"Celladına aşık olmak” sözünü büyük ihtimalle duymuşsunuzdur. Maalesef bu his gerçek olabiliyor, bize zarar veren kişilere karşı olumlu duygular besleyebiliyor ve durumun aslını göremeyebiliyoruz. Bunun en yaygın olarak gözlemlendiği durumlardan biri de “Stockholm sendromu” adı verilen bir psikolojik durum.
Gelin; Stockholm sendromu nedir, kimlerde görülür, nasıl belirtiler gösterir daha yakından inceleyelim:
Stockholm Sendromu Nedir?
Kişinin kaçırılarak esir alınması veya istismar edilmesi sonrasında kendisini kaçıranlarla veya istismarcılarla duygusal bağ kurduğu durum Stockholm sendromu olarak adlandırılır. Kaçırılan kişinin esareti veya istismar edildiği süre boyunca gelişen duygusal ve psikolojik bağ, uzun süre devam edebilir.
Sendrom, kişinin içinde bulunduğu duruma verdiği psikolojik bir tepki olarak değerlendirilir. Bu durumun gelişmesiyle birlikte mağdur, istismarcılara karşı bir sempati duymaya başlayabilir. Yani hayatta kalma veya kendini koruma refleksiyle meydana gelen Stockholm sendromu, aslında mağdurun içinde bulunduğu durum ve korkuyla başa çıkma mekanizması olarak açıklanabilir.
Stockholm Sendromu Adını Nereden Aldı?
Stockholm sendromu ilk olarak 1973 yılında ortaya atılan ve isimlendirilen bir durum. Psikiyatrist ve kriminolog Nils Bejerot, 1973 yılında İsveç’in Stockholm kentinde gerçekleşen bir banka soygunu sonrası gelişen olayları açıklamak için Stockholm sendromu kavramını kullandı.
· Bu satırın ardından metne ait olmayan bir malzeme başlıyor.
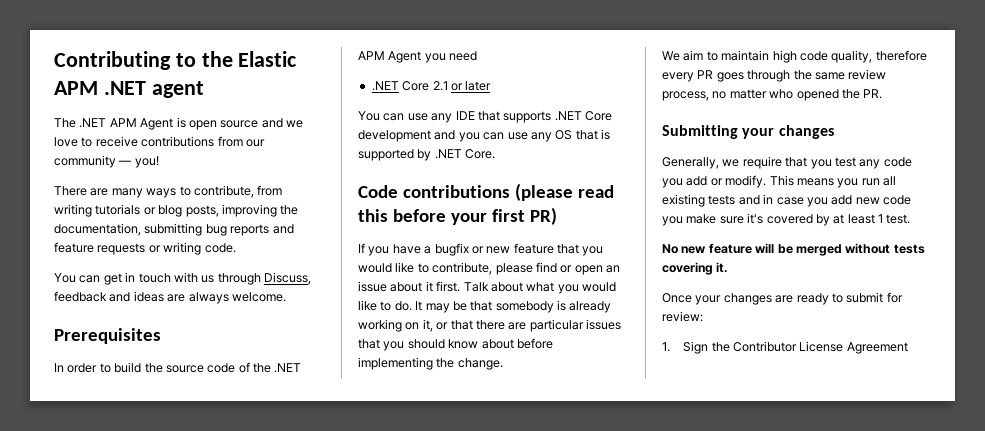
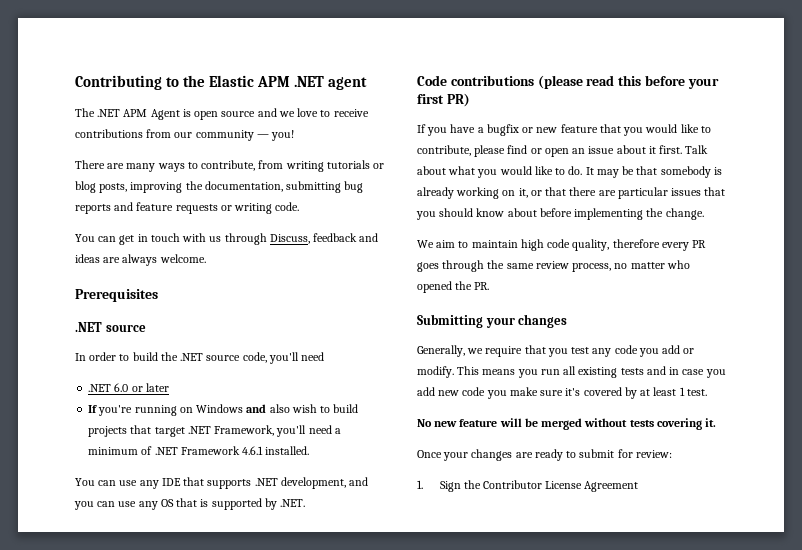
(161, 336) none -> [75,322,146,332] // .NET source
[165,362,302,373] [358,51,446,63] source code of the .NET APM Agent you -> [180,352,299,364] .NET source code, you'll
[402,81,448,91] Core 2.1 -> [114,383,129,392] 6.0
(492, 86) none -> [88,404,359,416] [88,425,341,437] [88,446,310,455] // If you're running on Windows and also wish to build projects that target .NET Framework, you'll need a minimum of .NET Framework 4.6.1 installed.
[585,111,612,121] [358,130,431,142] Core development -> [280,477,346,489] development,
[434,149,496,159] .NET Core. -> [280,499,306,507] .NET.

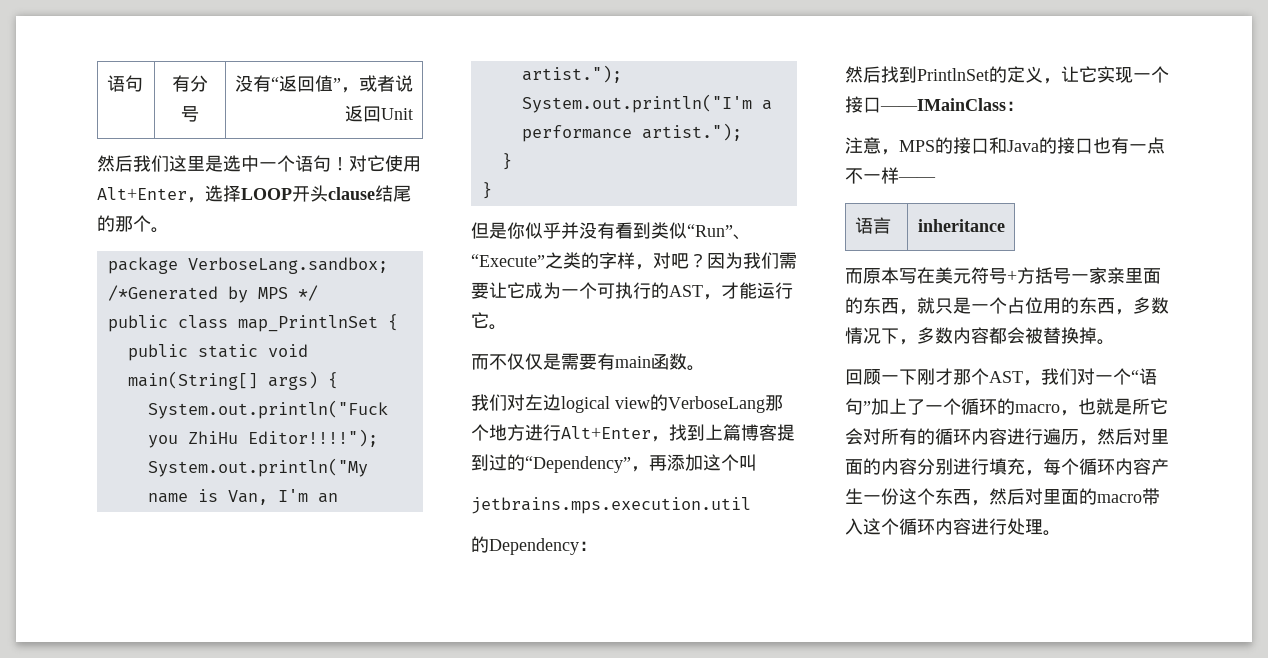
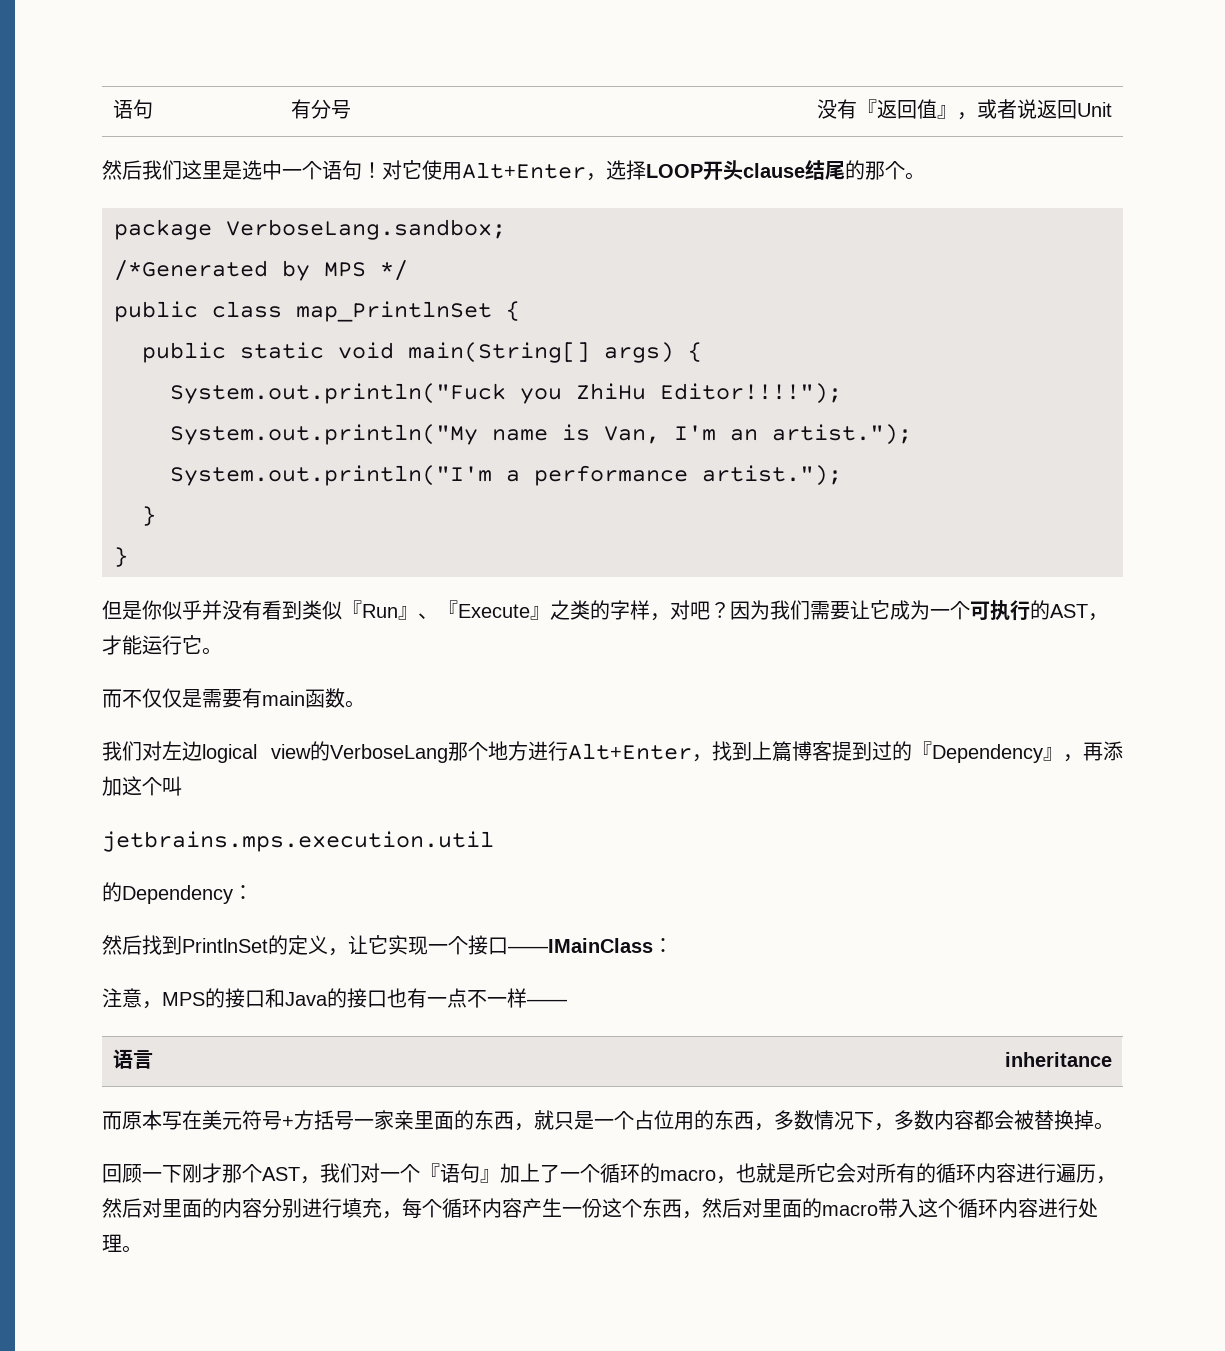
[271,75,342,92] “返回值” -> [856,99,957,119] 『返回值』
[687,224,751,240] [471,254,545,267] “Run”、“Execute” -> [342,600,550,620] 『Run』、『Execute』
[525,456,631,473] “Dependency” -> [912,741,1063,763] 『Dependency』
[1131,368,1157,385] [845,398,871,415] “语句” -> [420,1163,500,1183] 『语句』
Bu olayda Jan Erik Olsson adındaki suçlu, Normalmstorg bankasını soymaya çalışırken dört banka çalışanını rehin aldı. 6 günlük esaretin ardından rehineler serbest bırakıldı. Sonrasında yetkililer, rehinelerin suçlulara karşı olumlu duygular beslediklerini fark ettiler. Nitekim duruşmada kendilerine nazik davranıldığını, fiziksel olarak zarar görmediklerini bildirerek suçlulara karşı ifade vermeyi reddettiler. Hatta mahkemedeki savunmalarına destek olmak için para bile topladılar.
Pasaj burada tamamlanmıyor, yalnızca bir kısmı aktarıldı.